→ **ASSIGNMENT**
The response must hold only the lines from the line containing "(865, 579) none -> [88,598,118,613] type" through the end of the listing, exactly as written.

→ **THE DATA**
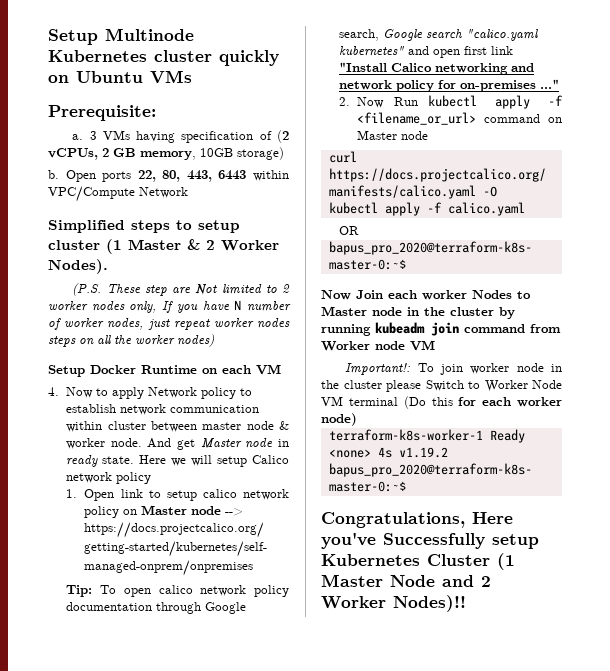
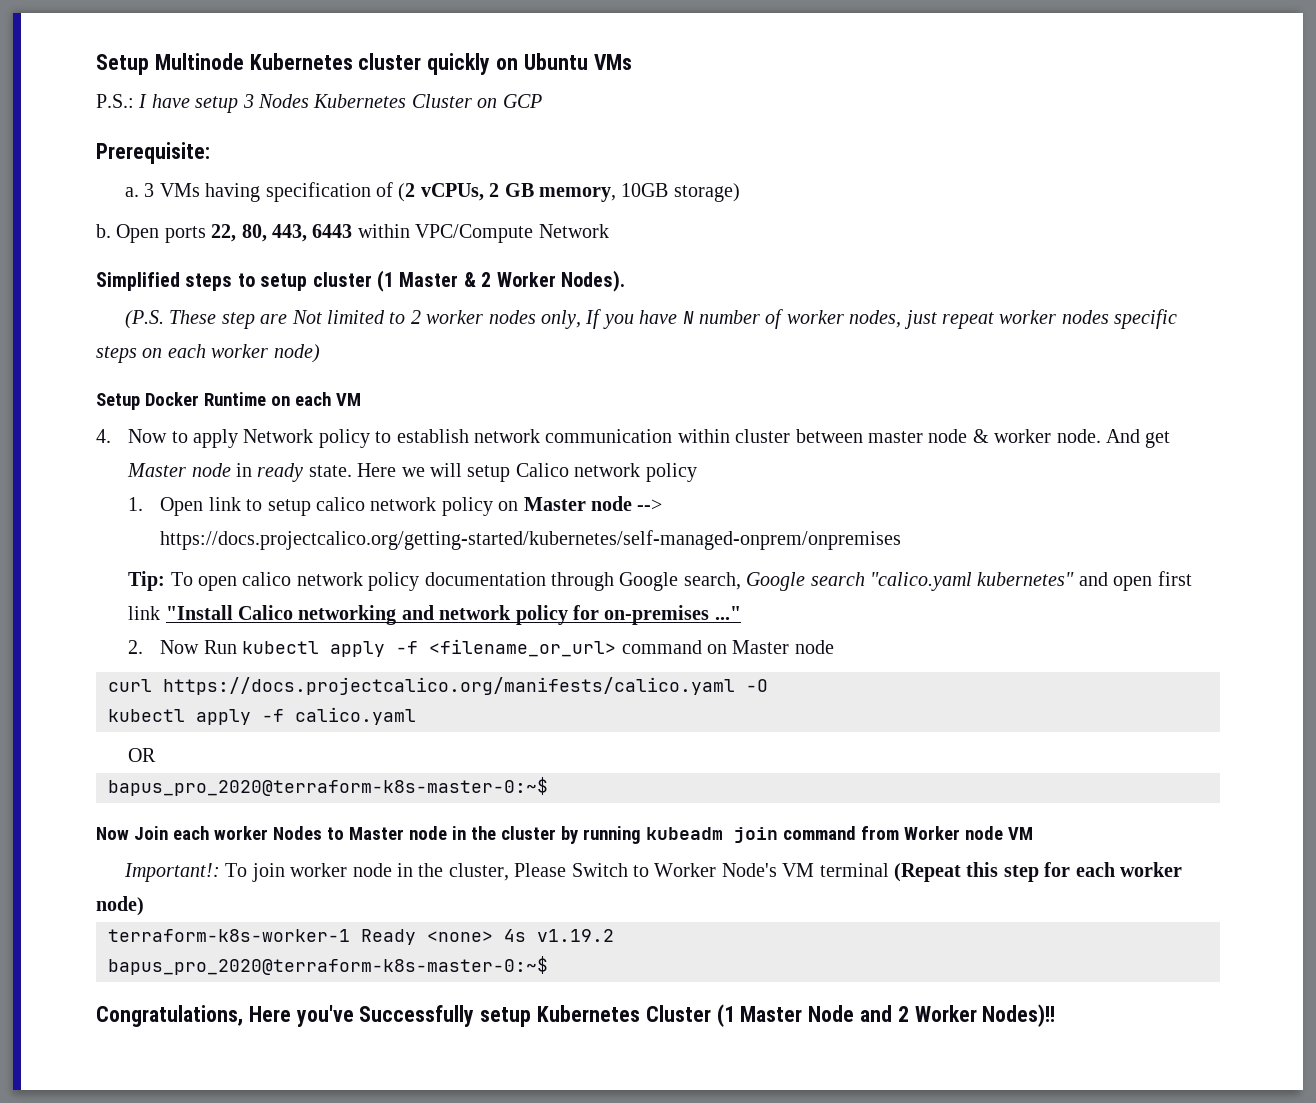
(192, 76) none -> [96,94,542,113] // P.S.: I have setup 3 Nodes Kubernetes Cluster on GCP
(290, 323) none -> [1114,309,1178,329] specific
[97,334,214,347] all the worker nodes) -> [167,344,320,363] each worker node)
[343,380,421,392] cluster please -> [448,863,567,881] cluster, Please
[532,380,562,389] Node -> [721,863,777,877] Node's
[403,396,453,409] (Do this -> [893,862,1039,882] (Repeat this step

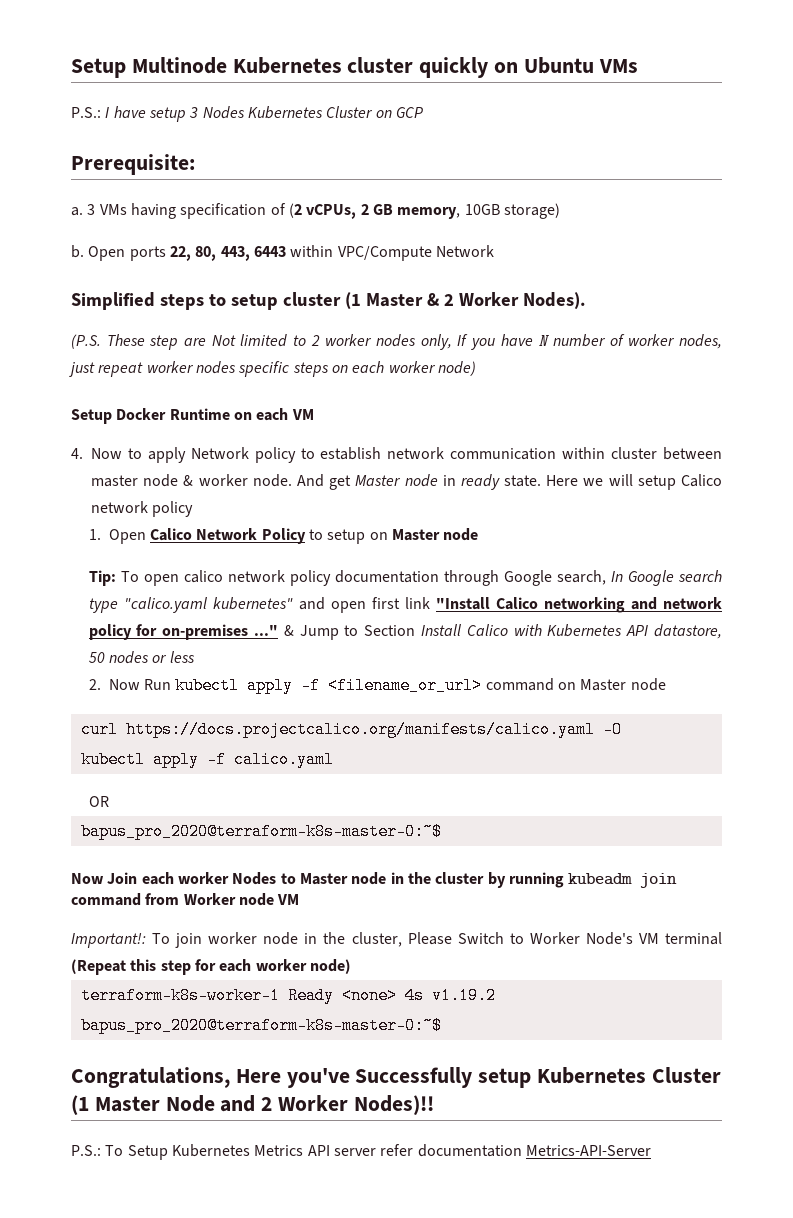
[208,496,663,516] [160,530,902,550] link to setup calico network policy on Master node --> https://docs.projectcalico.org/getting-started/kubernetes/self-managed-onprem/onpremises -> [149,528,479,544] Calico Network Policy to setup on Master node
(741, 581) none -> [610,571,623,582] In
(865, 579) none -> [88,598,118,613] type
(741, 613) none -> [283,624,723,640] [88,651,195,664] & Jump to Section Install Calico with Kubernetes API datastore, 50 nodes or less
(1056, 1015) none -> [71,1144,651,1160] // P.S.: To Setup Kubernetes Metrics API server refer documentation Metrics-API-Server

→ **EXERCISE RESULT**
(865, 579) none -> [88,598,118,613] type
(741, 613) none -> [283,624,723,640] [88,651,195,664] & Jump to Section Install Calico with Kubernetes API datastore, 50 nodes or less
(1056, 1015) none -> [71,1144,651,1160] // P.S.: To Setup Kubernetes Metrics API server refer documentation Metrics-API-Server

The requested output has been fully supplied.